My major field of research has been Quebec Literature: my M.A. was on André Langevin (Une chaîne dans le parc), and my PhD was on Marie-Claire Blais (all her novels, pre-1985). Throughout my career I have been studying 20th and 21st century Quebec writers such as Élise Turcotte, André Langevin, André Giroux, Claire Martin, Marie-Claire Blais, Anne Hébert, Lise Tremblay, Germaine Guèvremont, Michel Tremblay, and Hélène Monette. As the Quebec literary scene was transformed by numerous “migrant” writers, I became increasingly interested in those writers and their specific concerns. “Les écrivain-e-s migrant-e-s,” as they are referred to in French, were examining questions of identity and belonging, intolerance and racism, exile and longing, as well as impossible returns. These are all topics of great interest and relevance to me as well. My research then expanded to Quebec immigrant writers such as Ying Chen, Aki Shimazaki, Sergio Kokis, Monique Bosco, Abla Farhoud, Najib Redouane, and Gérard Étienne.

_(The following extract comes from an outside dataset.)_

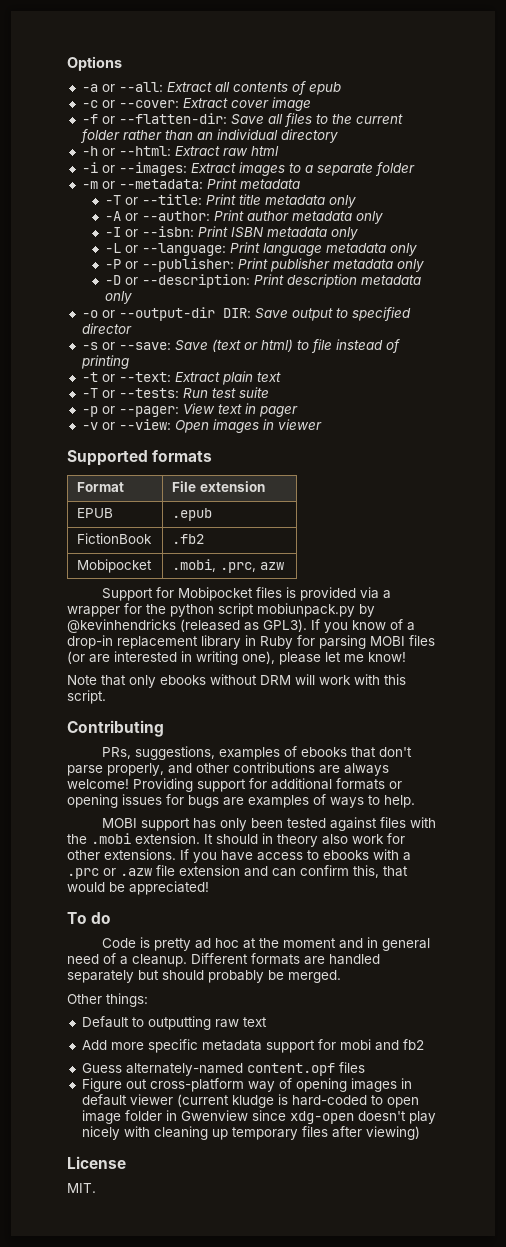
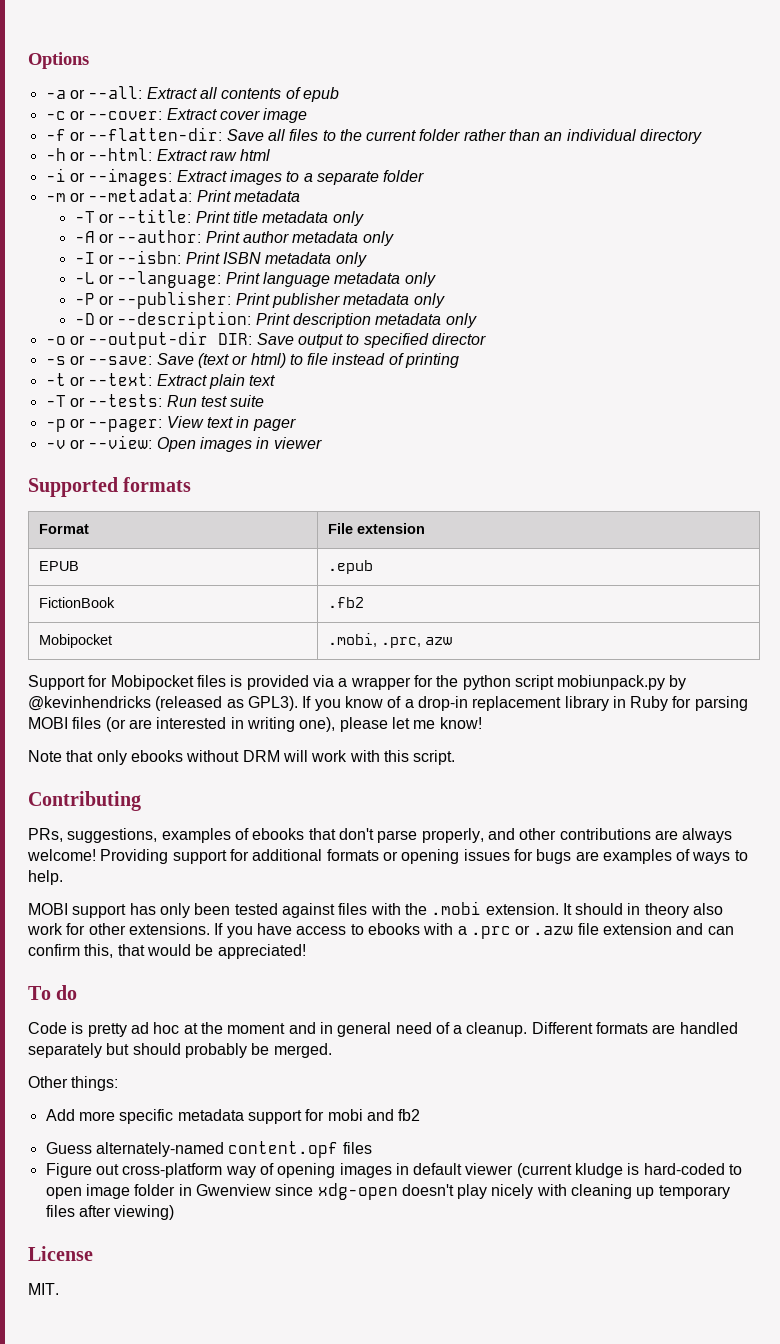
[81,1016,267,1030] // Default to outputting raw text -> (119, 1083) none

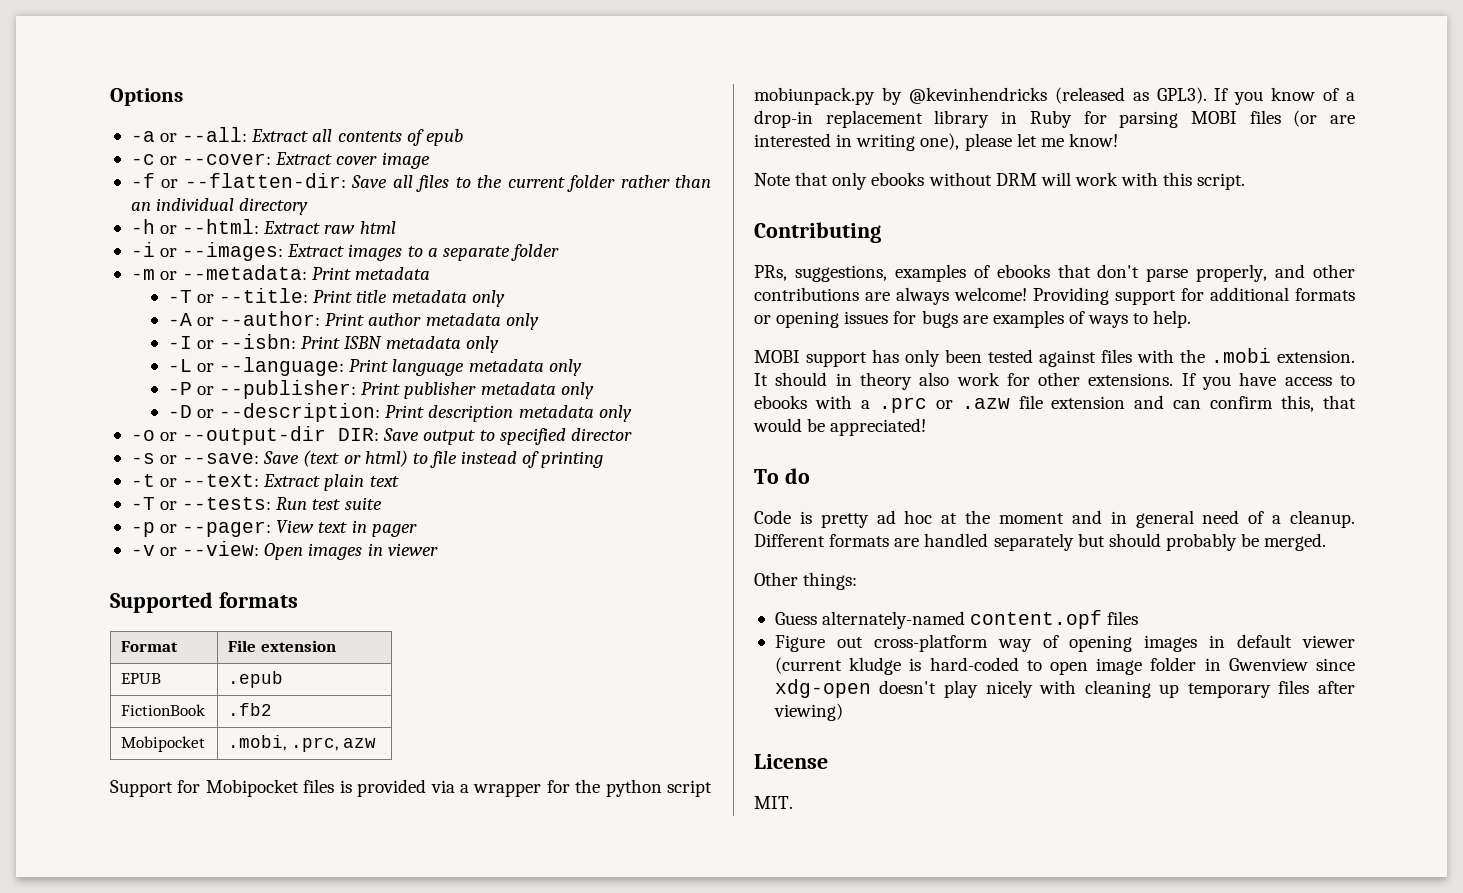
[45,1109,421,1124] // Add more specific metadata support for mobi and fb2 -> (858, 581) none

I often study the patterns and themes of violence, suffering, and death that manifest in these writers’ novels and poetry, drawing on the works of such thinkers as Georges Bataille, Emile Durkheim, and Vladimir Jankelevitch. Another interest has been the rich interrelationship between writing (in a number of languages) and other forms of art: the music in Marie-Claire Blais’ poetry; and the visual art by Meigs, Nidzgorski, Montgomery, and Kokis in Blais’, Bouraoui’s, and Kokis’ literary texts, respectively. My study of the Holocaust ties together a number of my research streams and raises new ethical conundrums. I have examined literary works dealing with the trauma of genocide in the writings of Liliane Atlan, as well as in the unusual text of Guta Tyrangiel Benezra, for example. Such authors’ resilience and transcendence through writing and artistic creation have become my primary research interests. Works by psychoanalyst and philosopher Daniel Sibony on racism and intolerance, psychiatrists Anne Ancelin-Schutzenberger and Boris Cyrulnik studying transgenerational transmission of trauma and resilience, and art therapist Avi Goren-Bar have been most relevant here. This examination will continue to be at the centre of my research in the years to come.

All these research streams have converged in the writing of a book, The Listener: In the Shadow of the Holocaust (forthcoming September 2019, University of Regina Press). Highly personal, this book deals with the intergenerational transmission of trauma and — through both my painting and writing — constitutes a testimony. I am currently developing this book into an intergenerational, interdisciplinary performance-lecture project with one of my children (a musician, performer, and scholar Dani Oore), developed for presentation at universities and institutions across Canada and beyond.